Resûlullah Efendimiz (s.a.s.), “İnsan öldüğü zaman amelleri(nin sevabı) kesilir, üç amel hariç: Sadaka-i câriye, yararlanılan ilim ve ebeveynine dua eden sâlih evlât” buyurmuştur. (Müslim, Vasiyye, 14) ‘Sadaka-i cariye’ devamlı kullanılan sadakalardır. Hz. Peygamber (s.a.s.), ilim ve sâlih evlattan başka, sadaka-i cariye kabilinden olan; mescidin, yolcular için inşa ettirilen evin, insanların istifadesi için akıtılan suyun, sağlığı tam iken verilen malın sevabının ölümünden sonra da kişiye ulaşacağını müjdelemiştir. (İbn Mâce, Sünne, 20)

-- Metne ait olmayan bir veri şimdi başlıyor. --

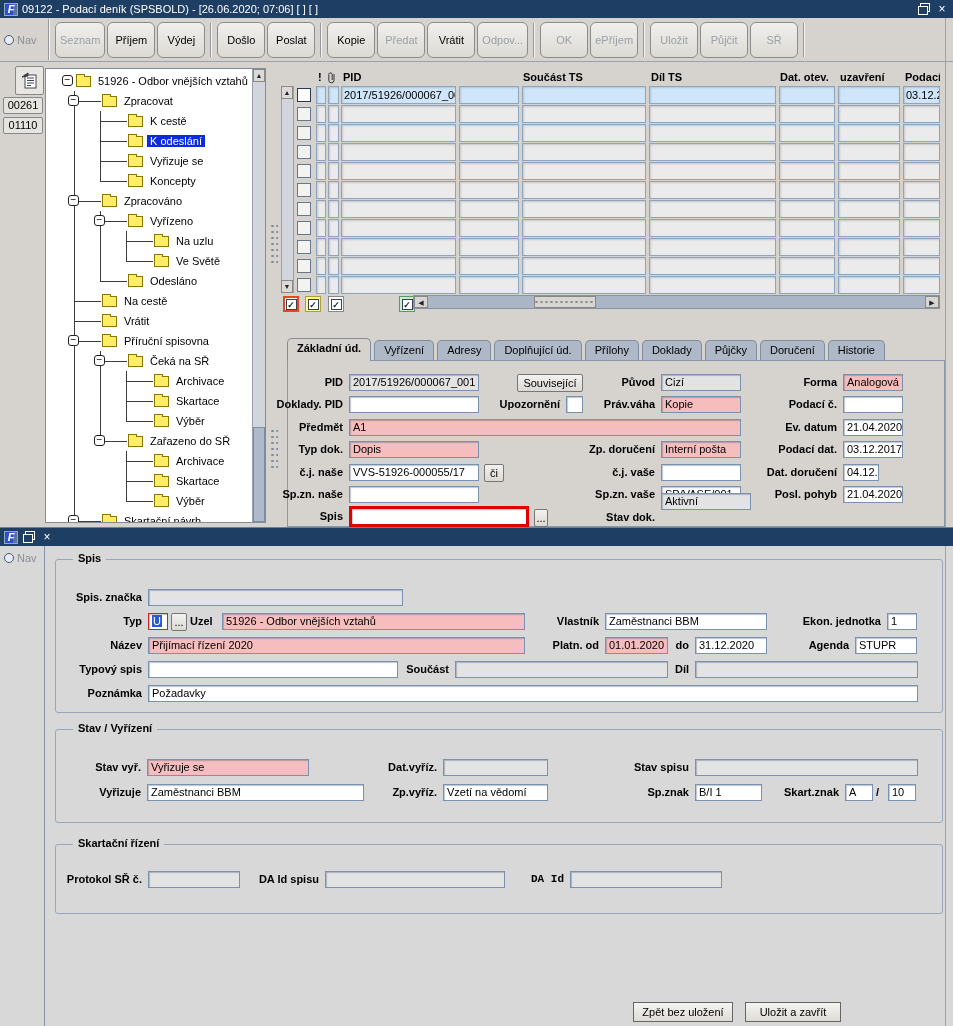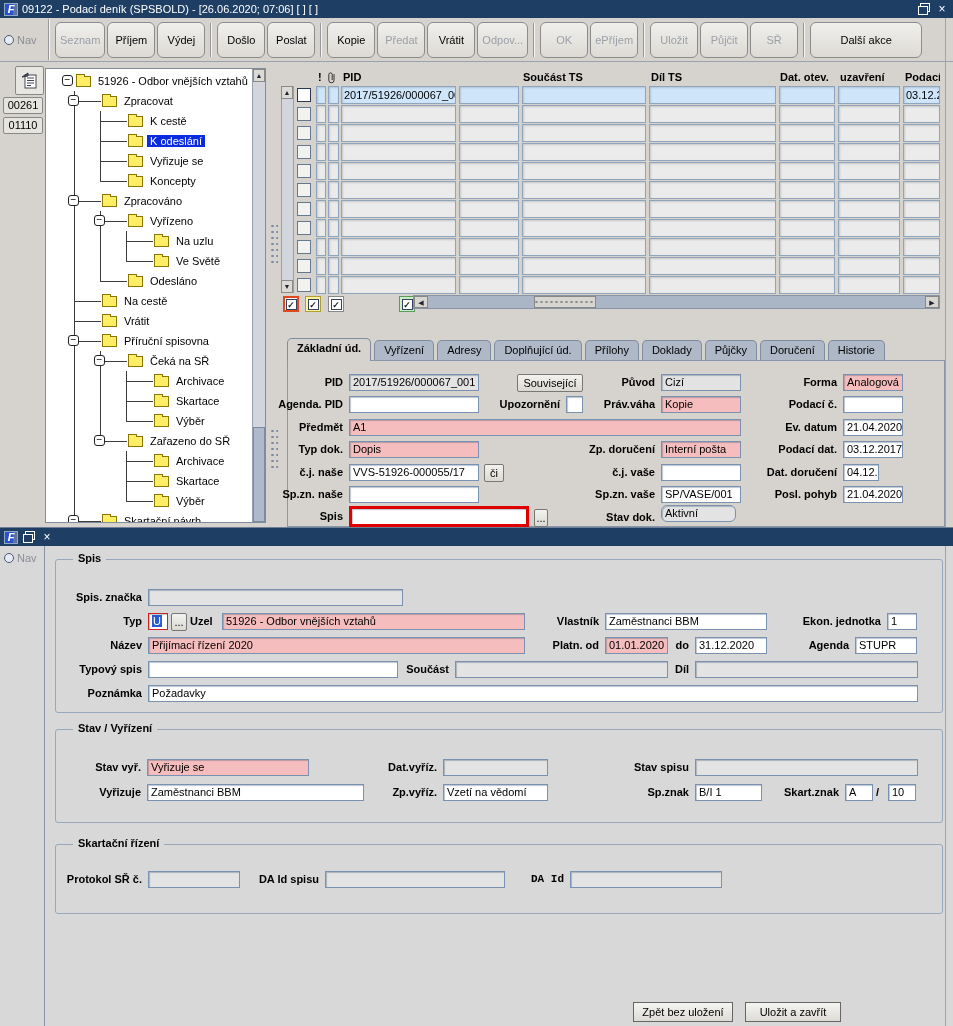--- a/index.html
+++ b/index.html
@@ -119,21 +119,20 @@
         <span class="tbtn">Vrátit</span>
         <span class="tbtn disabled">Odpov...</span>
         <span class="tsep"></span>
         <span class="tbtn disabled">OK</span>
         <span class="tbtn disabled">ePříjem</span>
         <span class="tsep"></span>
         <span class="tbtn disabled">Uložit</span>
         <span class="tbtn disabled">Půjčit</span>
         <span class="tbtn disabled">SŘ</span>
         <span class="tsep"></span>
-        <span class="tbtn wide">Další akce</span>
       </span>
   </div>
   <div id="w1-side">
     <span class="docbtn">
       <svg width="18" height="18" viewBox="0 0 18 18">
           <rect x="4" y="3" width="11" height="13" fill="#fff" stroke="#445"></rect>
           <line x1="6" y1="6" x2="13" y2="6" stroke="#445"></line>
           <line x1="6" y1="8.5" x2="13" y2="8.5" stroke="#445"></line>
           <line x1="6" y1="11" x2="13" y2="11" stroke="#445"></line>
           <line x1="6" y1="13.5" x2="10" y2="13.5" stroke="#445"></line>
@@ -491,21 +490,21 @@
       <span class="tab">Historie</span>
     </div>
   <div id="w1-form">
       <div class="flabel" style="position: absolute; left: -91px; top: 15px; width: 146px;">PID</div>
       <div class="fin gray" style="position: absolute; left: 61px; top: 13px; width: 130px; height: 17px;">2017/51926/000067_001</div>
       <div class="fbtn" style="position: absolute; left: 229px; top: 13px; width: 66px; height: 18px;">Související</div>
       <div class="flabel" style="position: absolute; left: 221px; top: 15px; width: 146px;">Původ</div>
       <div class="fin gray" style="position: absolute; left: 373px; top: 13px; width: 80px; height: 17px;">Cizí</div>
       <div class="flabel" style="position: absolute; left: 403px; top: 15px; width: 146px;">Forma</div>
       <div class="fin pink" style="position: absolute; left: 555px; top: 13px; width: 60px; height: 17px;">Analogová</div>
-      <div class="flabel" style="position: absolute; left: -91px; top: 37px; width: 146px;">Agenda. PID</div>
+      <div class="flabel" style="position: absolute; left: -91px; top: 37px; width: 146px;">Doklady. PID</div>
       <div class="fin" style="position: absolute; left: 61px; top: 35px; width: 130px; height: 17px;"></div>
       <div class="flabel" style="position: absolute; left: 126px; top: 37px; width: 146px;">Upozornění</div>
       <div class="fcheck" style="position: absolute; left: 278px; top: 35px; width: 17px; height: 17px;"></div>
       <div class="flabel" style="position: absolute; left: 221px; top: 37px; width: 146px;">Práv.váha</div>
       <div class="fin pink" style="position: absolute; left: 373px; top: 35px; width: 80px; height: 17px;">Kopie</div>
       <div class="flabel" style="position: absolute; left: 403px; top: 37px; width: 146px;">Podací č.</div>
       <div class="fin" style="position: absolute; left: 555px; top: 35px; width: 60px; height: 17px;"></div>
       <div class="flabel" style="position: absolute; left: -91px; top: 60px; width: 146px;">Předmět</div>
       <div class="fin pink" style="position: absolute; left: 61px; top: 58px; width: 392px; height: 17px;">A1</div>
       <div class="flabel" style="position: absolute; left: 403px; top: 60px; width: 146px;">Ev. datum</div>
@@ -526,21 +525,21 @@
       <div class="flabel" style="position: absolute; left: -91px; top: 127px; width: 146px;">Sp.zn. naše</div>
       <div class="fin" style="position: absolute; left: 61px; top: 125px; width: 130px; height: 17px;"></div>
       <div class="flabel" style="position: absolute; left: 221px; top: 127px; width: 146px;">Sp.zn. vaše</div>
       <div class="fin" style="position: absolute; left: 373px; top: 125px; width: 80px; height: 17px;">SP/VASE/001</div>
       <div class="flabel" style="position: absolute; left: 403px; top: 127px; width: 146px;">Posl. pohyb</div>
       <div class="fin" style="position: absolute; left: 555px; top: 125px; width: 60px; height: 17px;">21.04.2020</div>
       <div class="flabel" style="position: absolute; left: -91px; top: 149px; width: 146px;">Spis</div>
       <div class="fin redbox" style="position: absolute; left: 61px; top: 145px; width: 180px; height: 21px;"></div>
       <div class="fbtn" style="position: absolute; left: 246px; top: 148px; width: 14px; height: 18px;">...</div>
       <div class="flabel" style="position: absolute; left: 221px; top: 150px; width: 146px;">Stav dok.</div>
-      <div class="fin gray" style="position: absolute; left: 373px; top: 144px; width: 75px; height: 17px; border-radius: 6px;">Aktivní</div>
+      <div class="fin gray" style="position: absolute; left: 373px; top: 132px; width: 90px; height: 17px;">Aktivní</div>
     </div>
   <div class="redge"></div>
 </div>
 
 <div class="win" id="w2">
   <div class="titlebar">
     <span class="logo">F</span>
     <span class="wbtn restore"></span>
     <span class="wbtn">×</span>
   </div>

Sadaka-i cariye bunlarla sınırlı değildir. İnsanların ya da diğer canlıların sürekli hizmetinde olan ve onların ihtiyaçlarını karşılamalarına katkı sağlayan her türlü sadaka, bu kapsamdadır. Bir köprüden tutun da, kuşların soğuk zamanlarda sığındığı bir yuvaya kadar her nevi hayır, vefat etmiş dahi olsa, kişiye sevap kazandıracak sadaka-i cariyelerdendir.

Allah Tealâ, rızası için verilen sadakanın, yedi yüz misliyle mükâfatlandırılacağını bildirmiştir. (Bakara, 2/261) Bu sebeple her Müslüman, kıyamete kadar devam edecek bir sadaka-i câriye bırakma gayreti içinde olmalıdır.